I feel this too. It's an indicator of a symptom that arose from cPTSD of an attachment disorder I gained. Not suggesting you have it (only a Dr can diagnose that) but it could explain a few things if it's always been that way. Good luck hun, it does get better.
 
I know for vets with Combat PTSD it's a combination of that and the training we received prior to and during combat. You had to turn off your feelings or you just wouldn't be able to function in that environment. It's a protective reaction and it's probably so for other forms of PTSD as well. Not a doc here but there's a logic to it.
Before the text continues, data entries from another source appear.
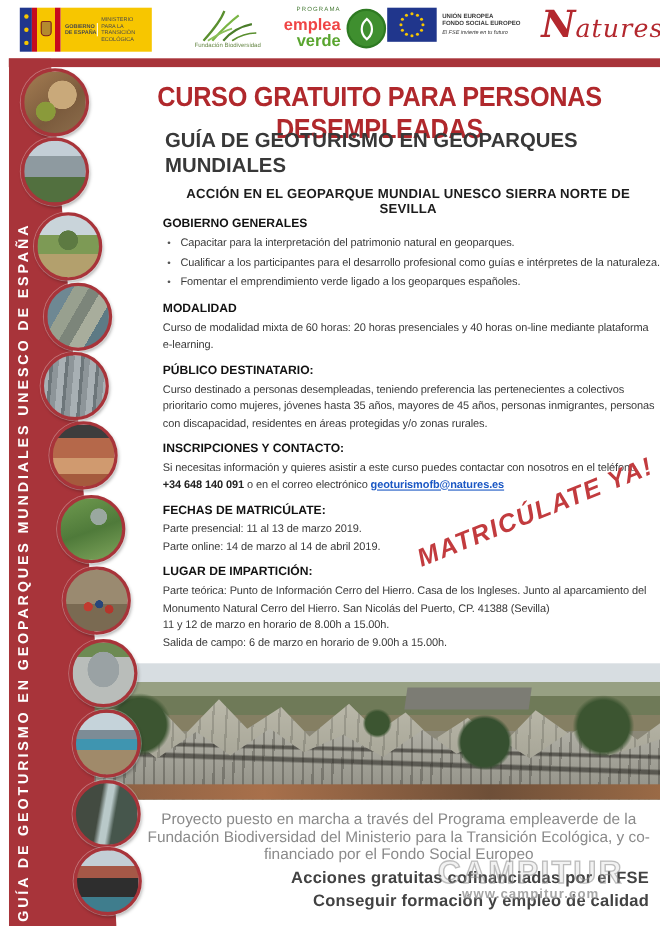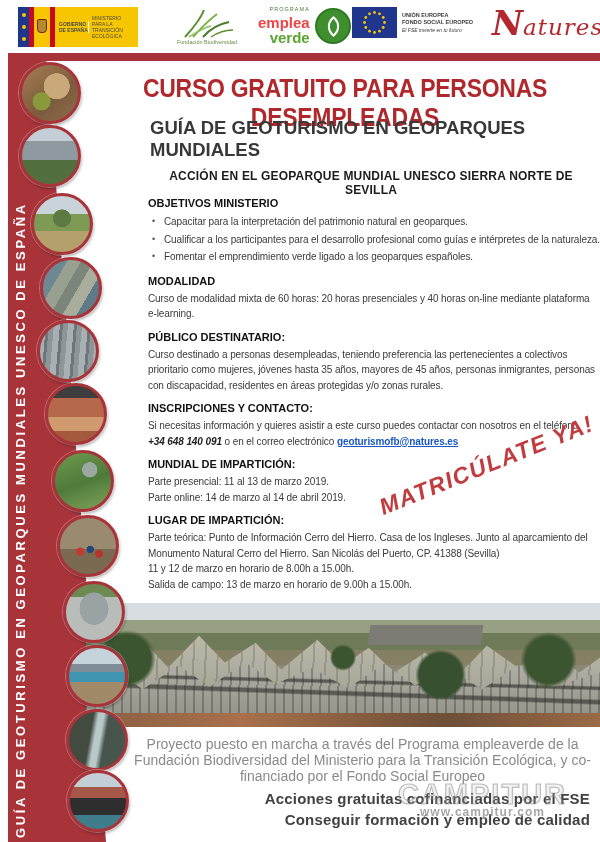--- a/index.html
+++ b/index.html
@@ -216,7 +216,7 @@
 <div class="action">ACCIÓN EN EL GEOPARQUE MUNDIAL UNESCO SIERRA NORTE DE SEVILLA</div>
 
 <div class="content">
-  <h4>OBJETIVOS MINISTERIO</h4>
+  <h4>GOBIERNO GENERALES</h4>
   <ul>
     <li>Capacitar para la interpretación del patrimonio natural en geoparques.</li>
     <li>Cualificar a los participantes para el desarrollo profesional como guías e intérpretes de la naturaleza.</li>

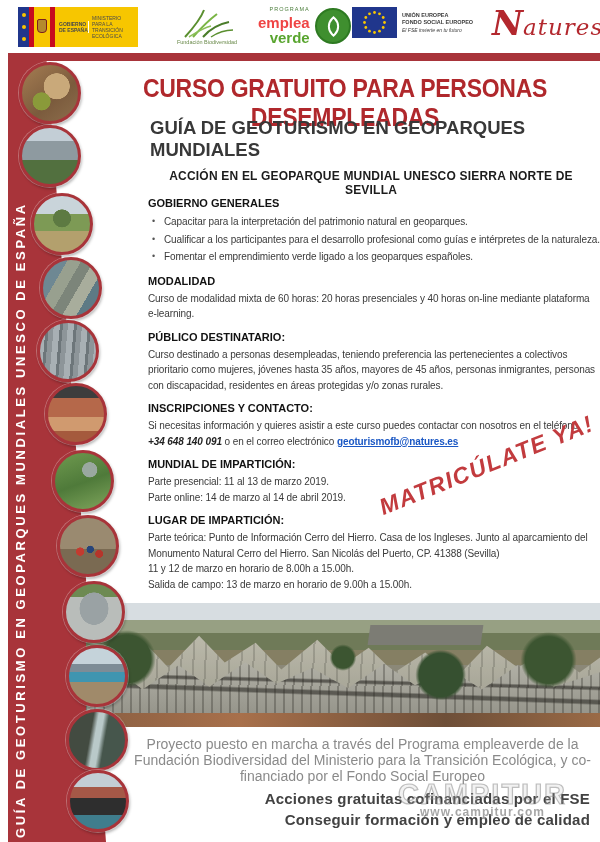--- a/index.html
+++ b/index.html
@@ -75,7 +75,7 @@
   .content ul { list-style:none; margin:1px 0 0; }
   .content li { position:relative; padding-left:16px; line-height:17.5px; }
   .content li::before { content:"\2022"; position:absolute; left:4px; top:0; font-size:9px; color:#555; }
-  .phone { font-weight:bold; color:#222;font-style:italic; }
+  .phone { font-weight:bold; color:#222; }
   .maillink { font-weight:bold; color:#1a57c4; text-decoration:underline; cursor:pointer; }
   .apoyo { margin-top:11px; font-size:13px; font-weight:bold; color:#121212; letter-spacing:0; }
   .matricula { position:absolute; left:372px; top:452px; transform:rotate(-22deg);

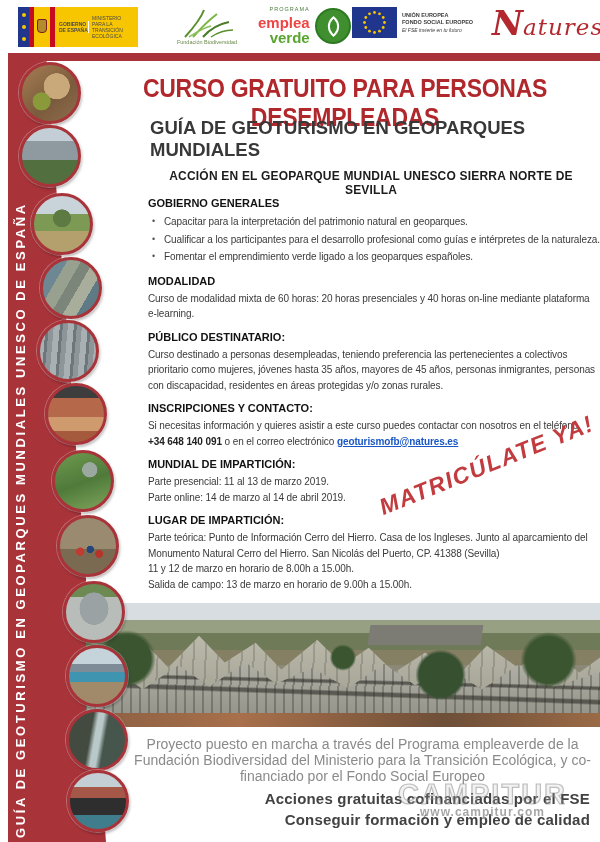--- a/index.html
+++ b/index.html
@@ -235,7 +235,7 @@
     <span class="phone">+34 648 140 091</span><span> o en el correo electrónico </span><span class="maillink">geoturismofb@natures.es</span>
   </p>
 
-  <h4>MUNDIAL DE IMPARTICIÓN:</h4>
+  <h4>FECHAS DE MATRICÚLATE:</h4>
   <p>Parte presencial: 11 al 13 de marzo 2019.</p>
   <p>Parte online: 14 de marzo al 14 de abril 2019.</p>
 

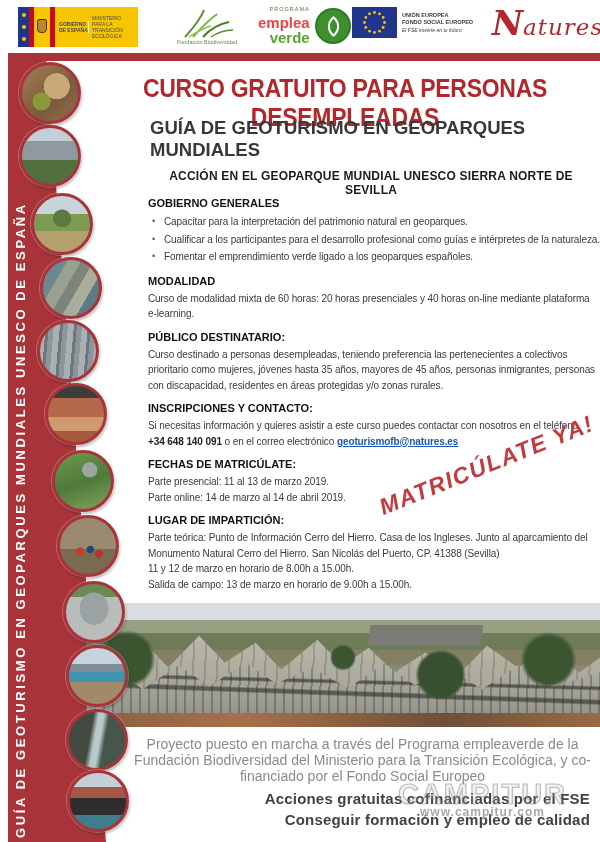--- a/index.html
+++ b/index.html
@@ -242,7 +242,7 @@
   <h4>LUGAR DE IMPARTICIÓN:</h4>
   <p>Parte teórica: Punto de Información Cerro del Hierro. Casa de los Ingleses. Junto al aparcamiento del Monumento Natural Cerro del Hierro. San Nicolás del Puerto, CP. 41388 (Sevilla)</p>
   <p>11 y 12 de marzo en horario de 8.00h a 15.00h.</p>
-  <p>Salida de campo: 13 de marzo en horario de 9.00h a 15.00h.</p>
+  <p>Salida de campo: 6 de marzo en horario de 9.00h a 15.00h.</p>
 
   <div class="apoyo">Con el apoyo del Geoparque Mundial UNESCO Sierra Norte de Sevilla</div>
 </div>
I'm a 'Nam vet and know other vets my age that never were able to turn the switch back on. For what ever the reason that you feel like you do, Snafu, I hope you're able to someday. Don't try to work at it too hard as it seems like sometimes the harder we want something the farther away it seems to get. Best of luck.

JarHed
 
Thank you all. At least I now know that I'm not alone and it can be reversed with a lot of work. Its on my list of topics to discuss with my T
 
I don't know if I've ever felt love? Does that sound stupid? I have attachment issues as well. I know I confuse neediness with liking or loving someone. Really, I never feel it, and hearing "I love you" is like hearing nails on a blackboard. It's like I want to punch the other person for lying to me---but I don't.
 
I know from my own experience that when you feel devoid of love for others it seems that when someone says 'they love you', it seems like it isn't true. For me it was my own inability to react to that which was the problem. It can change is probably the most positive thing that I can say. Time is always the factor.
 
@Snafu

It is common with PTSD because what you have went through and No, it is not your fault.

Sometimes I would feel helpless and being negative about what happened to me and I would go into scenario of thinking: Why is this happening to me, Why me? Why this and Why that. This drains my emotions and become angry about many things.

I do have challenges to feel the Love because of what happened to me, how PTSD trigger or stressor that are in the way. It is difficult because there are times I feel love and other times I feel numb then become thinking that I don't have love.

I do want my heart become red, able to feel excitement, love, and many to feel with love. Unfortunately, I have difficulty with that and there are times I feel helpless, not sure what to do.

I was faced with statement repetitively saying "I have shown you lot of love but you only show little bit" It got in my mind and thinking - Oh no, I may be showing a little bit, I need to gain more and push myself a little bit. Of course, it is not good thing to do that.

Do I get this recurring memory of that? Yes.

The person who said that statement didn't realize how much I went through and what my background was all about. The person went to therapist and discovered that what the person had done was not appropriate way. Of course, apologize received and wanting understand where I come from. Is it easy for me? Not always.

Am I making sense her and hope this helps.